Your task is to copy every line of the records below that contains "Swamp".

(PROVIDED RECORDS begins)

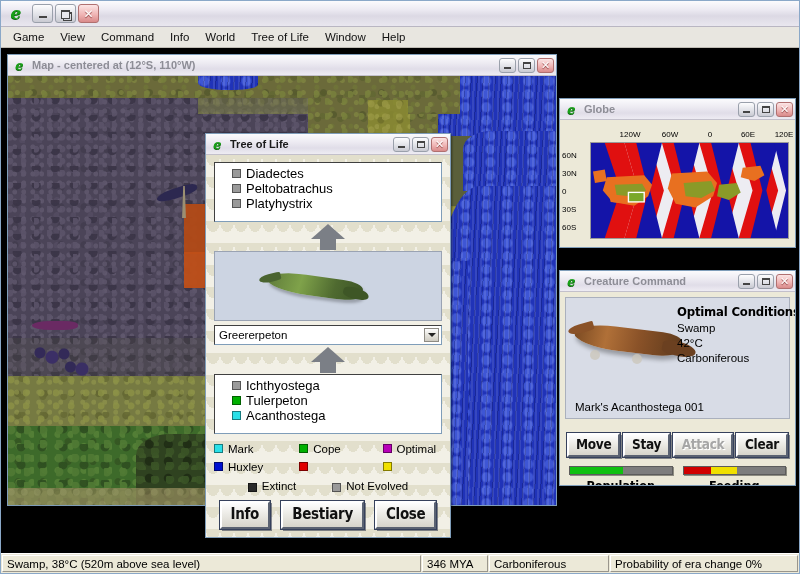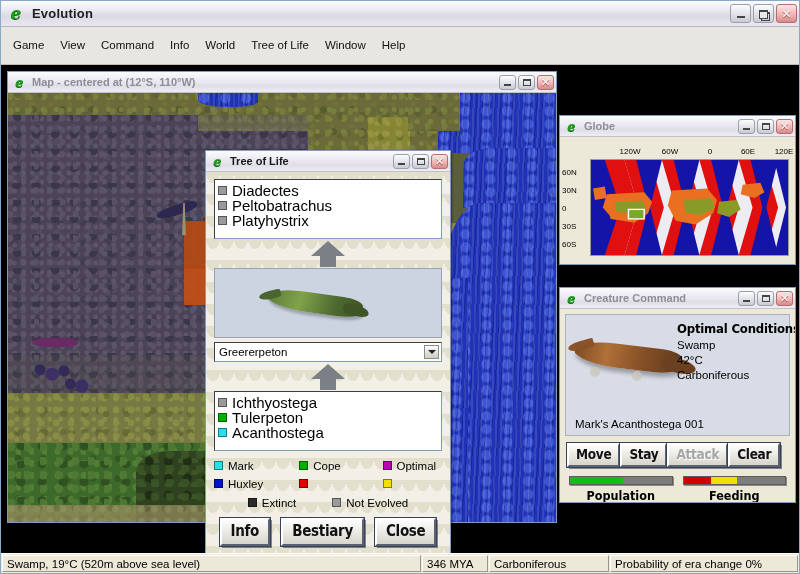--- a/index.html
+++ b/index.html
@@ -79,21 +79,21 @@
     content:""; position:absolute; left:0; top:0; width:7px; height:6px;
     border:1px solid #444; border-top-width:2px; background:#e7e7ec;
   }
   .glyph-x {
     font-size: 12px; font-weight: bold; color: #fff; line-height: 1;
     text-shadow: 0 1px 1px #8a3a3a; font-family: "DejaVu Sans", sans-serif;
   }
 
   
   .menubar {
-    height: 38px;
+    height: 21px;
     background: #e8e6e0;
     border-bottom: 1px solid #bfbcb5;
     display: flex; align-items: center;
     padding-left: 4px;
   }
   .menu-item {
     padding: 2px 8px;
     font-size: 11.5px; color: #111;
     line-height: 15px;
     cursor: default;
@@ -232,23 +232,23 @@
     background-image:
       radial-gradient(ellipse 7px 11px at 50% 0%, #e2dfcc 0 100%, transparent 100%);
     background-size: 14px 22px;
     background-color: #f2f0e6;
   }
   .tol-list {
     background: #fff;
     border: 1px solid #7f9db9;
     border-top-color: #404040; border-left-color: #404040;
     height: 62px;
-    padding: 3px 2px 2px 3px;
+    padding: 3px 2px 2px 17px;
     overflow: hidden;
-    font-size: 15px;
+    font-size: 13px;
   }
   .tol-row { display: flex; align-items: center; gap: 5px; height: 15px; }
   .sw { width: 9px; height: 9px; display: inline-block; border: 1px solid rgba(0,0,0,.45); flex: 0 0 auto; }
   .tol-row span.nm { color: #000; line-height: 13px; }
   .arrow-up {
     width: 100%; height: 30px; position: relative;
   }
   .arrow-up i {
     position: absolute; left: 50%; top: 2px;
     transform: translateX(-50%);
@@ -294,21 +294,21 @@
   .legend {
     margin-top: 6px;
     font-size: 11.5px;
   }
   .legend-row { display: flex; align-items: center; height: 18px; }
   .legend-cell { display: flex; align-items: center; gap: 5px; }
   .legend-cell.c1 { width: 86px; }
   .legend-cell.c2 { width: 84px; }
   .legend-cell.c3 { width: 60px; }
   .legend-row.status { justify-content: center; gap: 36px; margin-top: 1px; }
-  .legend-row.status .legend-cell { width: auto; }
+  .legend-row.status .legend-cell { width: auto; align-items: flex-end; }
   .tol-buttons {
     margin-top: auto;
     display: flex; justify-content: space-around; align-items: center;
     padding-top: 6px;
   }
 
   
   .gbtn {
     background: linear-gradient(to bottom,#fdfdfd 0%,#ecebe6 45%,#d6d4cb 100%);
     border: 2px solid;
@@ -365,21 +365,21 @@
   .cc-opt .hdr {
     font-family: "DejaVu Sans Condensed", "Liberation Sans Narrow", "Liberation Sans", sans-serif;
     font-weight: bold; font-size: 13px; color: #000; letter-spacing: -.2px;
     margin-bottom: 2px; white-space: nowrap;
   }
   .cc-opt .ln { font-size: 11.5px; color: #000; line-height: 15px; }
   .cc-name {
     position: absolute; left: 9px; bottom: 5px;
     font-size: 11.5px; color: #000;
   }
-  .cc-actions { display: flex; justify-content: flex-start; margin-top: 7px; padding: 0 2px; }
+  .cc-actions { display: flex; justify-content: space-between; margin-top: 14px; padding: 0 2px; }
   .cc-bars { display: flex; margin-top: 9px; padding: 0 4px; gap: 10px; }
   .bar-group { flex: 1; text-align: center; }
   .bar-track {
     height: 9px;
     background: #7d7d7d;
     border: 1px solid #5c5c5c;
     box-shadow: 1px 1px 0 rgba(0,0,0,.4);
     display: flex; overflow: hidden;
   }
   .bar-seg { height: 100%; }
@@ -419,21 +419,20 @@
 </head>
 <body>
 
 <div id="app">
   <div class="app-frame">
 
     <div class="app-titlebar">
       <span class="app-icon">
           <span class="e-logo">e</span>
         </span>
-      <span class="app-title">Evolution</span>
       <span class="winbtns">
         <span class="winbtn">
             <span class="glyph-min"></span>
           </span>
         <span class="winbtn">
             <span class="glyph-rest"></span>
           </span>
         <span class="winbtn close">
             <span class="glyph-x">✕</span>
           </span>
@@ -777,20 +776,20 @@
               <div class="bar-label">Feeding</div>
             </div>
           </div>
 
         </div>
       </div>
 
     </div>
 
     <div class="statusbar">
-      <div class="status-cell grow">Swamp, 19°C (520m above sea level)</div>
+      <div class="status-cell grow">Swamp, 38°C (520m above sea level)</div>
       <div class="status-cell w-mya">346 MYA</div>
       <div class="status-cell w-era">Carboniferous</div>
       <div class="status-cell w-prob">Probability of era change 0%</div>
     </div>
 
   </div>
 </div>
 
 </body></html>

(PROVIDED RECORDS ends)

RESPONSE:
-      <div class="status-cell grow">Swamp, 19°C (520m above sea level)</div>
+      <div class="status-cell grow">Swamp, 38°C (520m above sea level)</div>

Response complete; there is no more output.